Ghana Health Service (GHS), in partnership with Ghana Education Service (GES) and others, has commenced the Adolescent Health Advocacy Week with students at Krobo-Odumase.
Students selected from Odumase Presbyterian and Anglican JHS, and Talented Academy, took part in a forum to educate adolescents on issues related to their transition from Adolescence to adulthood as part of the Advocacy and campaign.
Adolescence is a critical period of development characterized by rapid physicalemotional and cognitive changes and its impact is dependent on the health and social services available and accessible to the adolescent.
Against this background, the family health division of the GHS commemorates the annual Adolescent Health Advocacy Week to campaign for an inclusive society, which meets the sexual and reproductive health, nutrition and mental health as well as social developmental needs of the Adolescent.
Madam Ellen Darkoa Asare, Deputy Director of Nursing Services, Eastern Region, said during the adolescent stage, young people and students, especially go through academic challenges, due to peer pressure and physical changes of the body.
That, she noted, called for better health systems that responded to that unique health and social development needs of the Adolescents as they transitioned to adulthood for a healthier and more inclusive future for young people.
She said that explained collaboration with the GES to ensure that as educators and mentors, who played vital roles in providing the right guidance and support, the schools became an environment where students feel safe, understood, and encouraged to make healthy choices.
Mr Godfried Ofoe Caesar, Eastern Regional School Health Education Programme (SHEP) Coordinator, said to address the challenges of that period in students, the GES had integrated Adolescent Reproductive Health issues across subjects in the curriculum from the basic level through to the SHS to provide knowledge, skills and attitudes they required to cope.

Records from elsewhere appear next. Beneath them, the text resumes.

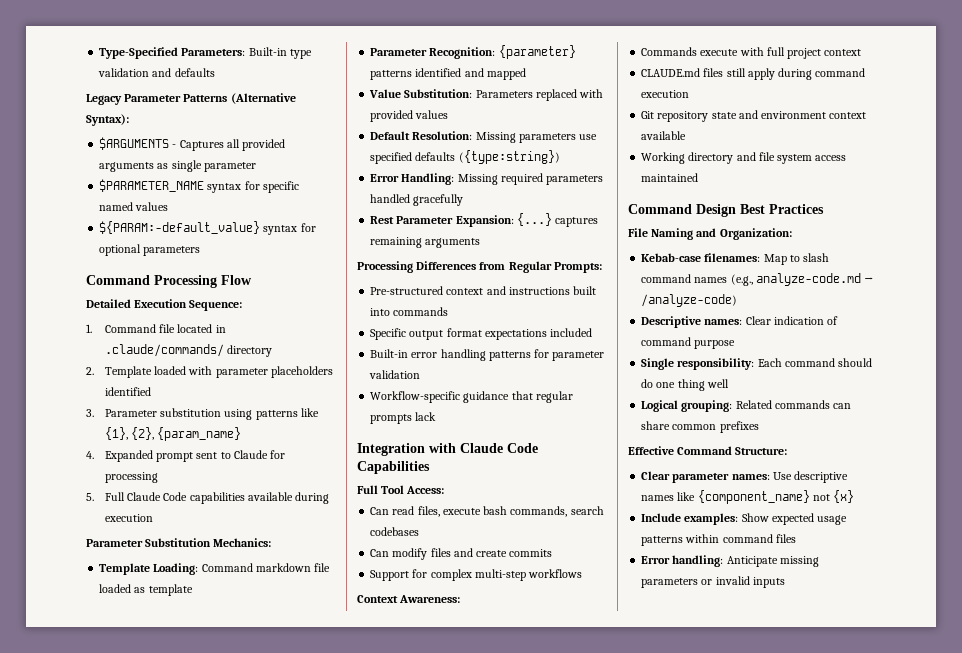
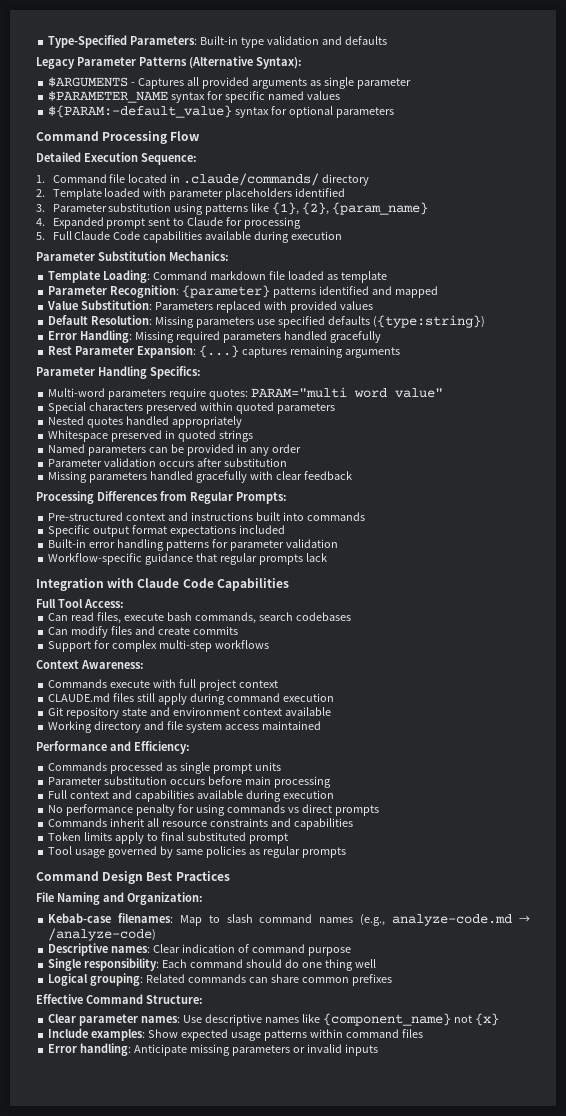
+ Parameter Handling Specifics:
+ Multi-word parameters require quotes: PARAM="multi word value"
+ Special characters preserved within quoted parameters
+ Nested quotes handled appropriately
+ Whitespace preserved in quoted strings
+ Named parameters can be provided in any order
+ Parameter validation occurs after substitution
+ Missing parameters handled gracefully with clear feedback
+ Performance and Efficiency:
+ Commands processed as single prompt units
+ Parameter substitution occurs before main processing
+ Full context and capabilities available during execution
+ No performance penalty for using commands vs direct prompts
+ Commands inherit all resource constraints and capabilities
+ Token limits apply to final substituted prompt
+ Tool usage governed by same policies as regular prompts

He mentioned the formation of school health clubs and mentorship programmes as some of the interventions put in place to improve behaviour change among Adolescents.
The SHEP Coordinator noted that parents also had a critical role to play in ensuring that Adolescents transitioned safely into adulthood and urged them to step up their roles and deepen communication with their wards.
Madam Henrietta Ataa Kaakyire, Project Assistant, MSI Reproductive Choices Ghana, provided reproductive health choices to women and girls and encouraged young people to make right choices for better outcomes.